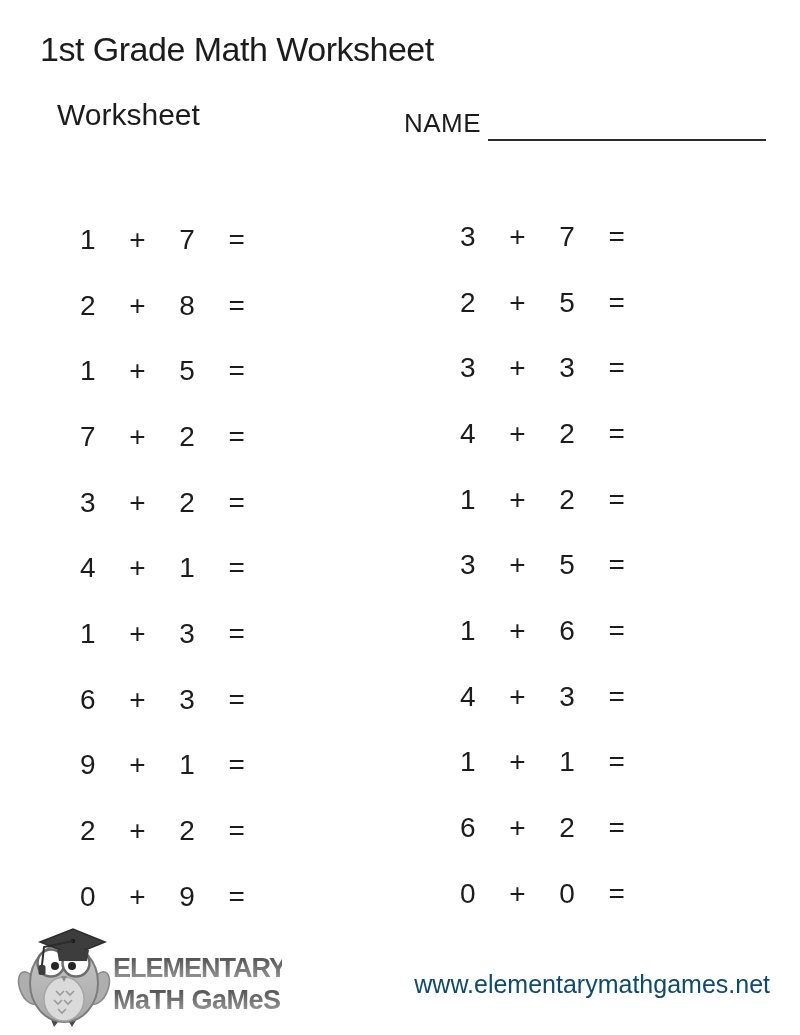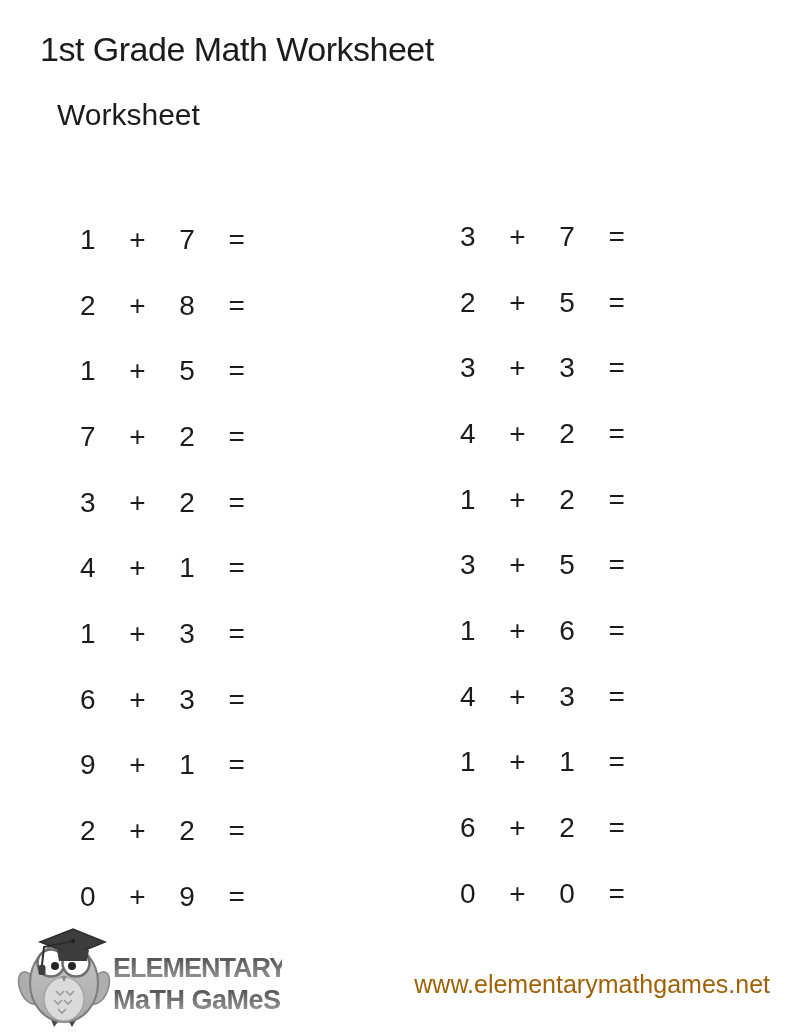--- a/index.html
+++ b/index.html
@@ -72,32 +72,36 @@
     position: absolute;
     left: 12px;
     top: 920px;
   }
   .site-url {
     position: absolute;
     right: 30px;
     top: 972px;
     font-size: 25px;
     line-height: 1;
-    color: #a16207;
+    color: #0c4a6e;
   }
 </style>
 </head>
 <body>
 
 <div class="page">
 
   <div class="title">1st Grade Math Worksheet</div>
 
   <div class="subtitle">Worksheet</div>
 
+  <div class="name-block">
+    <span class="name-label">NAME</span>
+    <span class="name-line"></span>
+  </div>
 
   <div class="col col-left">
       <div class="problem-row">
         <span class="cell">1</span>
         <span class="cell">+</span>
         <span class="cell">7</span>
         <span class="cell">=</span>
       </div>
       <div class="problem-row">
         <span class="cell">2</span>

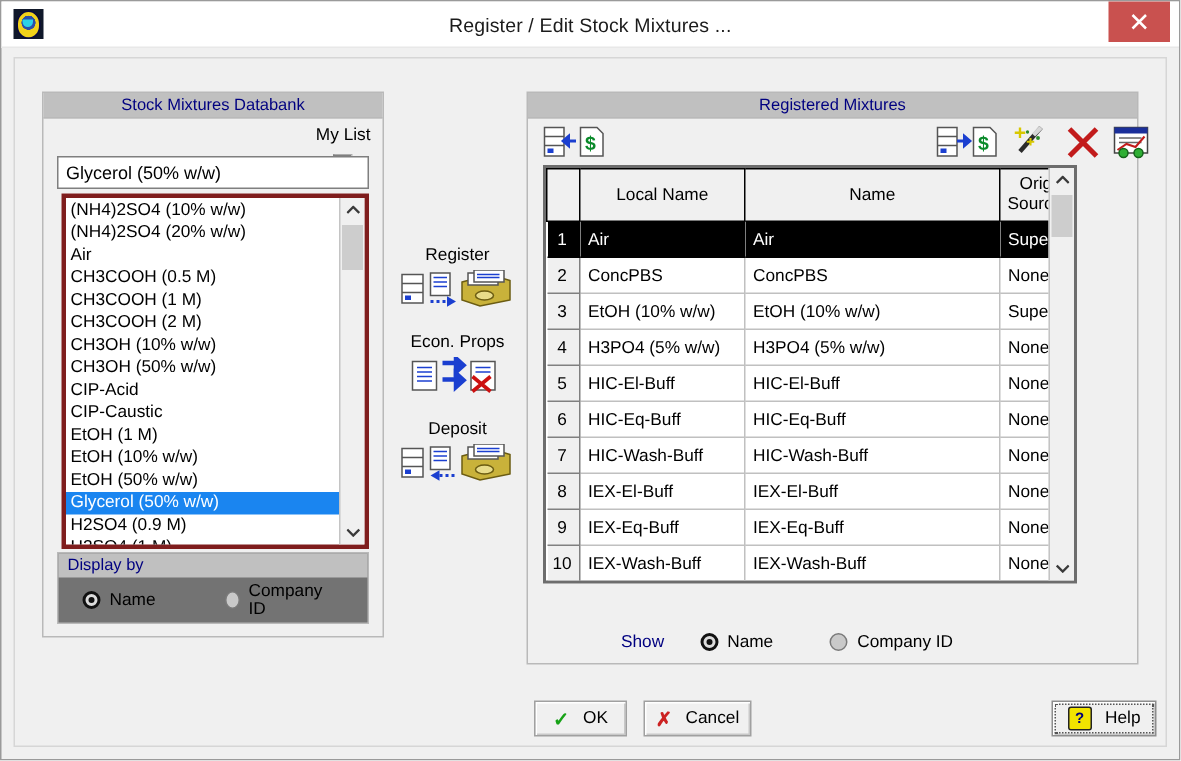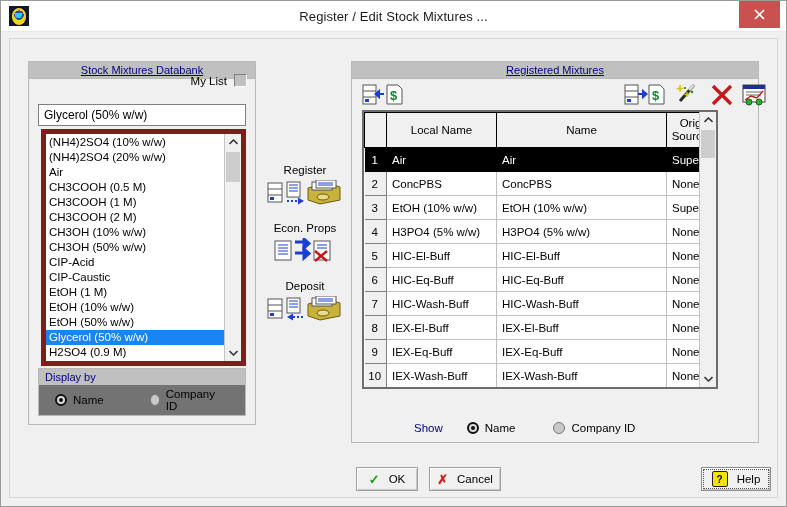--- a/index.html
+++ b/index.html
@@ -86,30 +86,29 @@
     box-sizing: border-box;
   }
   .group > .caption {
     height: 16px;
     line-height: 16px;
     background: #c0c0c0;
     color: #000080;
     text-align: center;
     font-size: 11px;
     border-bottom: 1px solid #b9b9b9;
-    text-decoration: underline;
   }
 
   #left-group  { left: 18px;  top: 22px;  width: 228px; height: 364px; }
   #right-group { left: 341px; top: 22px;  width: 408px; height: 382px; }
 
   
   .mylist-row {
-    position:absolute; right: 8px; top: 12px;
-    display:flex; align-items:center; gap:7px;
+    position:absolute; right: 8px; top: 22px;
+    display:flex; align-items:center; gap:7px;flex-direction:column;
   }
   .mylist-label { font-size: 11.5px; color:#000; }
   .chk {
     width: 13px; height: 13px;
     background: #c0c0c0;
     border-top: 1.5px solid #808080;
     border-left: 1.5px solid #808080;
     border-right: 1.5px solid #ffffff;
     border-bottom: 1.5px solid #ffffff;
     box-sizing: border-box;
@@ -127,21 +126,21 @@
     padding-left: 5px;
     font-size: 12px;
     cursor: text;
   }
 
   
   .listbox {
     position:absolute; left: 12px; top: 67px;
     width: 205px; height: 237px;
     background:#fff;
-    border: 5px solid #7f1d1d;
+    border: 3px solid #7f1d1d;
     box-sizing: border-box;
     overflow:hidden;
     display:flex;
   }
   .list-items { flex: 1; padding-top: 1px; overflow:hidden; }
   .list-item {
     height: 15px; line-height: 15px;
     padding-left: 3px;
     font-size: 11.5px;
     white-space: nowrap;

■ The problem:
Repeat the material line for line. Pictures stay out of the copy.

■ Task result:
--- a/index.html
+++ b/index.html
@@ -72,32 +72,36 @@
     position: absolute;
     left: 12px;
     top: 920px;
   }
   .site-url {
     position: absolute;
     right: 30px;
     top: 972px;
     font-size: 25px;
     line-height: 1;
-    color: #a16207;
+    color: #0c4a6e;
   }
 </style>
 </head>
 <body>
 
 <div class="page">
 
   <div class="title">1st Grade Math Worksheet</div>
 
   <div class="subtitle">Worksheet</div>
 
+  <div class="name-block">
+    <span class="name-label">NAME</span>
+    <span class="name-line"></span>
+  </div>
 
   <div class="col col-left">
       <div class="problem-row">
         <span class="cell">1</span>
         <span class="cell">+</span>
         <span class="cell">7</span>
         <span class="cell">=</span>
       </div>
       <div class="problem-row">
         <span class="cell">2</span>

--- a/index.html
+++ b/index.html
@@ -86,30 +86,29 @@
     box-sizing: border-box;
   }
   .group > .caption {
     height: 16px;
     line-height: 16px;
     background: #c0c0c0;
     color: #000080;
     text-align: center;
     font-size: 11px;
     border-bottom: 1px solid #b9b9b9;
-    text-decoration: underline;
   }
 
   #left-group  { left: 18px;  top: 22px;  width: 228px; height: 364px; }
   #right-group { left: 341px; top: 22px;  width: 408px; height: 382px; }
 
   
   .mylist-row {
-    position:absolute; right: 8px; top: 12px;
-    display:flex; align-items:center; gap:7px;
+    position:absolute; right: 8px; top: 22px;
+    display:flex; align-items:center; gap:7px;flex-direction:column;
   }
   .mylist-label { font-size: 11.5px; color:#000; }
   .chk {
     width: 13px; height: 13px;
     background: #c0c0c0;
     border-top: 1.5px solid #808080;
     border-left: 1.5px solid #808080;
     border-right: 1.5px solid #ffffff;
     border-bottom: 1.5px solid #ffffff;
     box-sizing: border-box;
@@ -127,21 +126,21 @@
     padding-left: 5px;
     font-size: 12px;
     cursor: text;
   }
 
   
   .listbox {
     position:absolute; left: 12px; top: 67px;
     width: 205px; height: 237px;
     background:#fff;
-    border: 5px solid #7f1d1d;
+    border: 3px solid #7f1d1d;
     box-sizing: border-box;
     overflow:hidden;
     display:flex;
   }
   .list-items { flex: 1; padding-top: 1px; overflow:hidden; }
   .list-item {
     height: 15px; line-height: 15px;
     padding-left: 3px;
     font-size: 11.5px;
     white-space: nowrap;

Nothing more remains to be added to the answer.